— WHAT THIS TASK INVOLVES —
Would you give again, exactly as written, the lines from the opening of the records to the line with "[91,419,135,431] stored. ->", that line included and pictures excluded?

*** Block opens ***

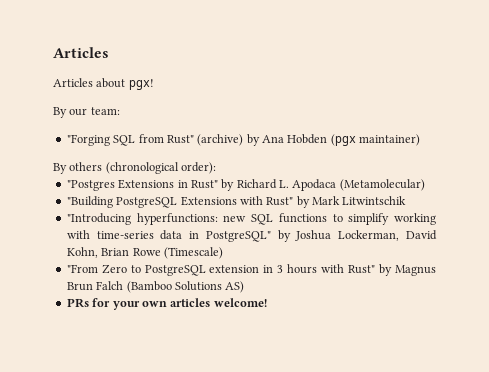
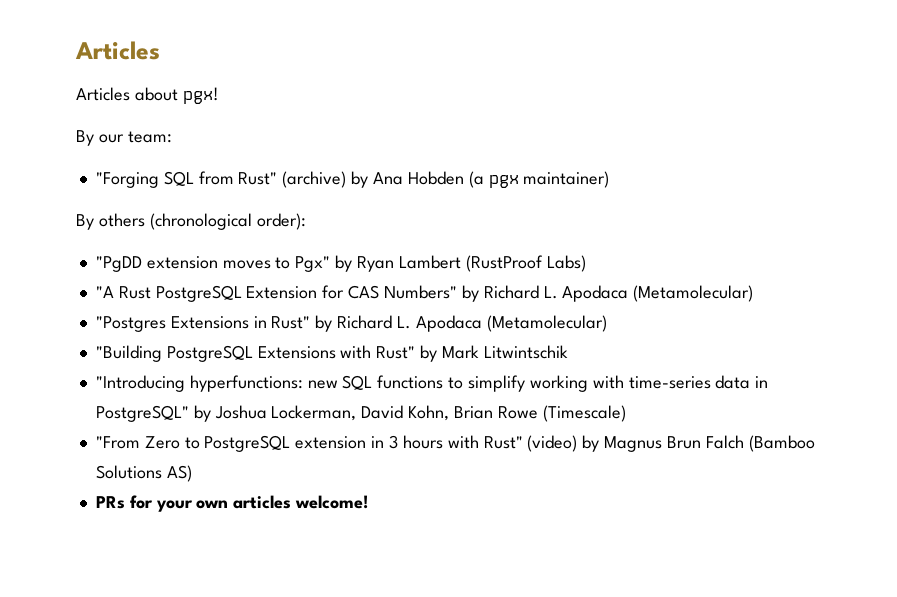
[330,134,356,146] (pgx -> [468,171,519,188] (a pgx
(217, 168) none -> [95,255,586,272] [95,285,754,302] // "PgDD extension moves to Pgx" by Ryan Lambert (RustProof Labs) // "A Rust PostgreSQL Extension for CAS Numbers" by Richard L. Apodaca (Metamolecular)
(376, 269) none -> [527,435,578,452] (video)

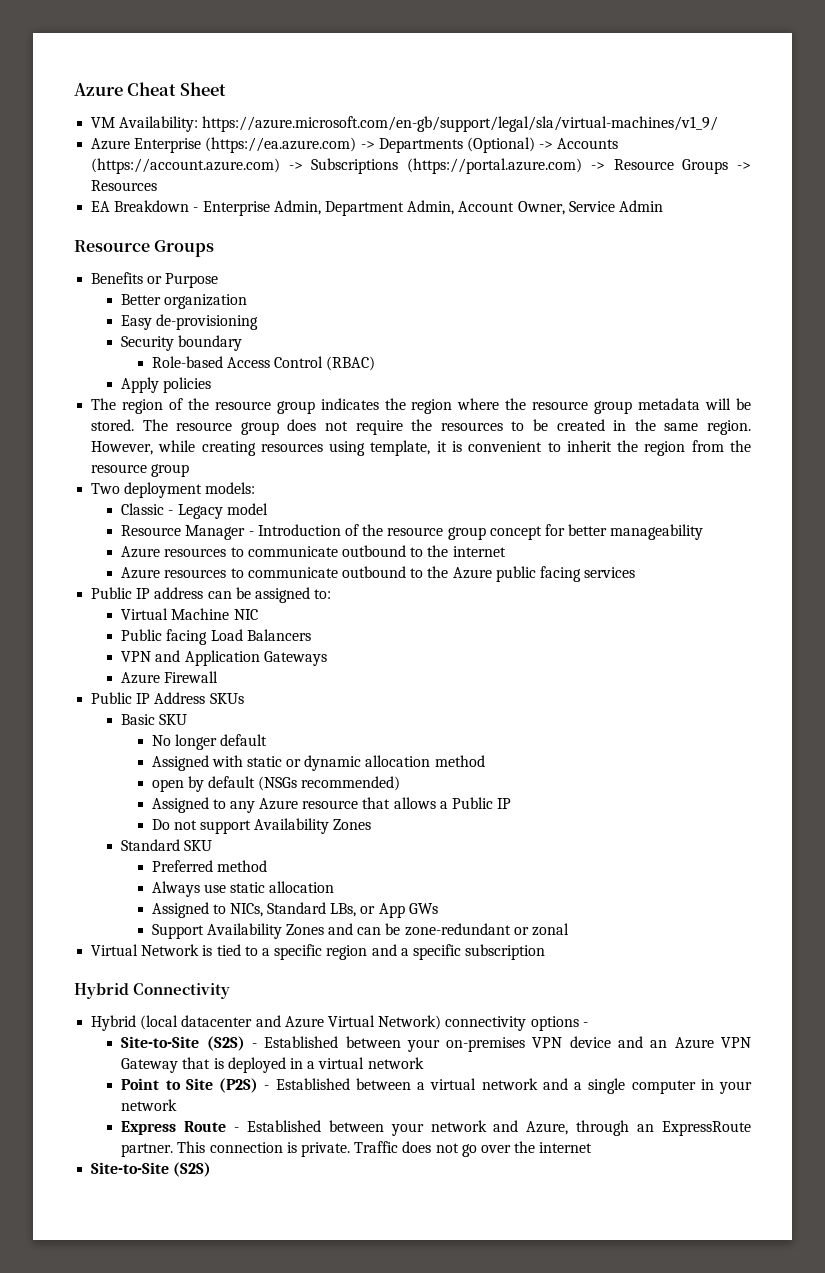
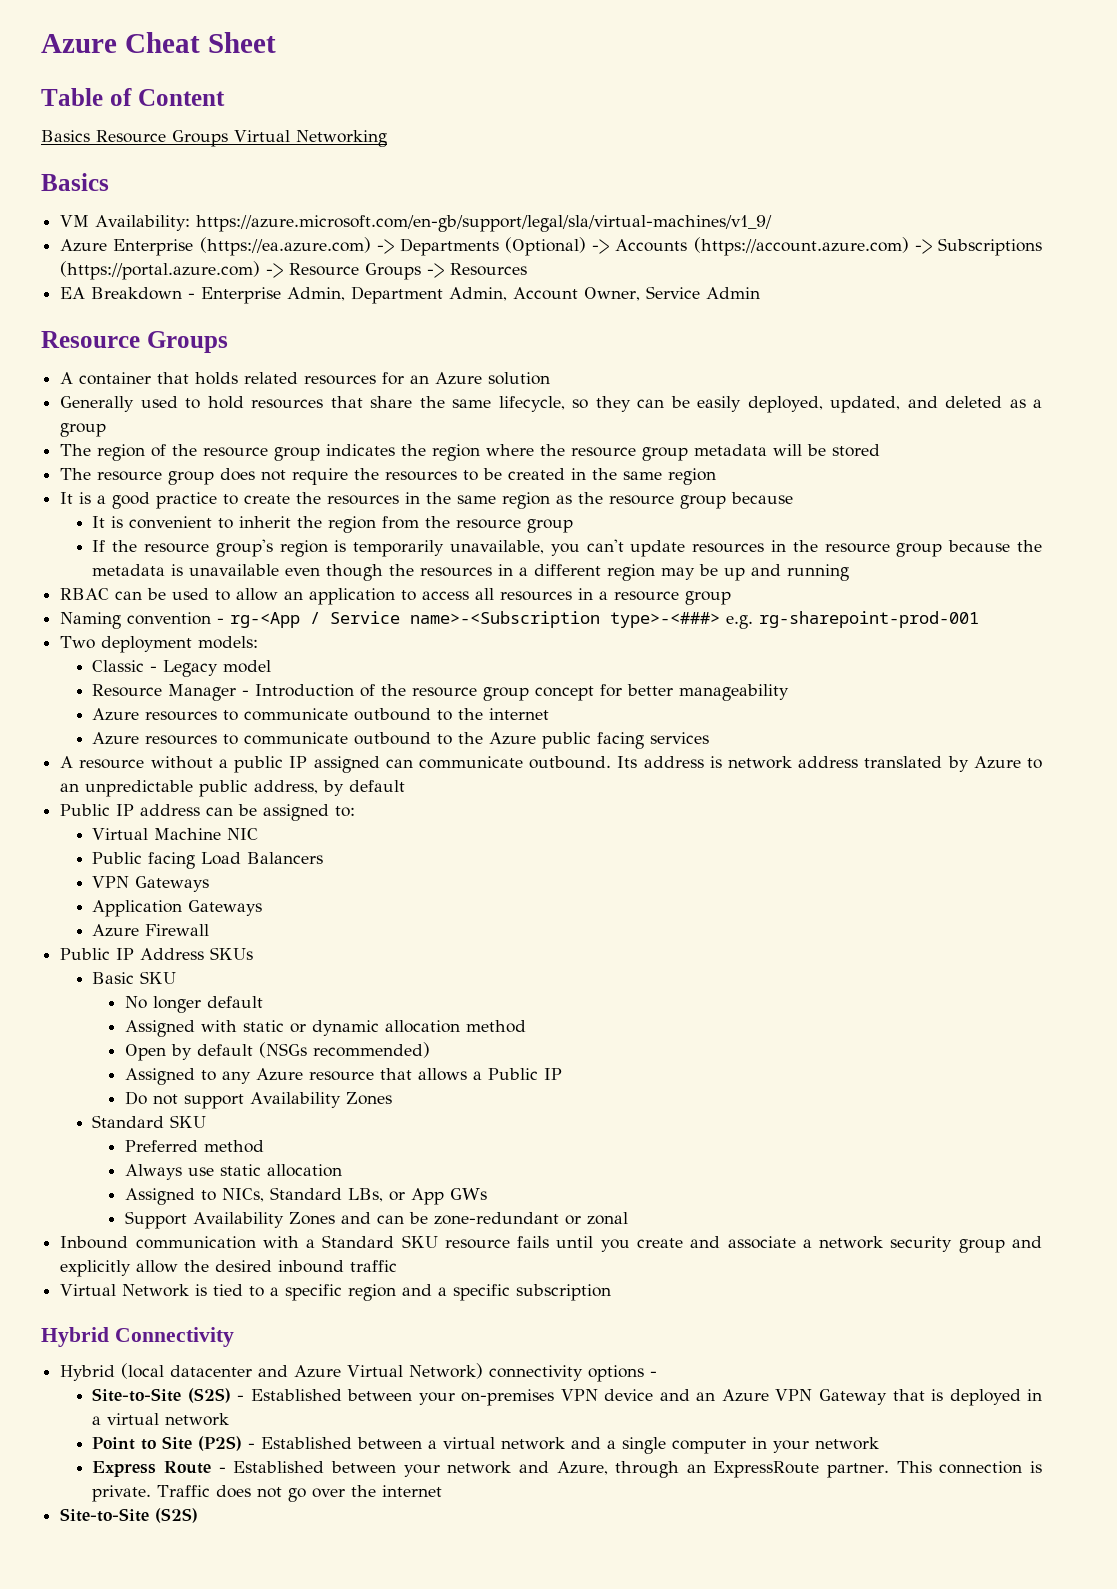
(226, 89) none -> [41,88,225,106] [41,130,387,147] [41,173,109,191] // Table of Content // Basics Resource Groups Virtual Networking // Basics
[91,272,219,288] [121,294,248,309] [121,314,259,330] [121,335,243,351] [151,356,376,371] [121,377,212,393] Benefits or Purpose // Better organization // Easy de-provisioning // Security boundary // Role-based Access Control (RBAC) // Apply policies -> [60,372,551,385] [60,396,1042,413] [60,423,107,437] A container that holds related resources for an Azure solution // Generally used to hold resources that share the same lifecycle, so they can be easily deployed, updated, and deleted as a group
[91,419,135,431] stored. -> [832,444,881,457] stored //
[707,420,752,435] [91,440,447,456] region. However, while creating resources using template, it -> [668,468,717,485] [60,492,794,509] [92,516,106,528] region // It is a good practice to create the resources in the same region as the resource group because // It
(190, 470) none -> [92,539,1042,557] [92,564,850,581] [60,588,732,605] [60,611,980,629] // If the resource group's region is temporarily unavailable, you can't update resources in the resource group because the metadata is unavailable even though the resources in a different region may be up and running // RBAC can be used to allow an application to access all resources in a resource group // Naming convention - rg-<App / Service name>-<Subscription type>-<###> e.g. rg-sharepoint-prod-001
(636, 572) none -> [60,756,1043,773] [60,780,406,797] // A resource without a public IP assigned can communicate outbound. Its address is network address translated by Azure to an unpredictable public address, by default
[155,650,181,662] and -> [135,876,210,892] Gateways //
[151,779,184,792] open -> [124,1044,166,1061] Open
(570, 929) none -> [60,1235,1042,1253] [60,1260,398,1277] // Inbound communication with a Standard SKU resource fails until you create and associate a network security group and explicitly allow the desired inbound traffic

*** Block closes ***

— RESPONSE TO THIS TASK —
[330,134,356,146] (pgx -> [468,171,519,188] (a pgx
(217, 168) none -> [95,255,586,272] [95,285,754,302] // "PgDD extension moves to Pgx" by Ryan Lambert (RustProof Labs) // "A Rust PostgreSQL Extension for CAS Numbers" by Richard L. Apodaca (Metamolecular)
(376, 269) none -> [527,435,578,452] (video)

(226, 89) none -> [41,88,225,106] [41,130,387,147] [41,173,109,191] // Table of Content // Basics Resource Groups Virtual Networking // Basics
[91,272,219,288] [121,294,248,309] [121,314,259,330] [121,335,243,351] [151,356,376,371] [121,377,212,393] Benefits or Purpose // Better organization // Easy de-provisioning // Security boundary // Role-based Access Control (RBAC) // Apply policies -> [60,372,551,385] [60,396,1042,413] [60,423,107,437] A container that holds related resources for an Azure solution // Generally used to hold resources that share the same lifecycle, so they can be easily deployed, updated, and deleted as a group
[91,419,135,431] stored. -> [832,444,881,457] stored //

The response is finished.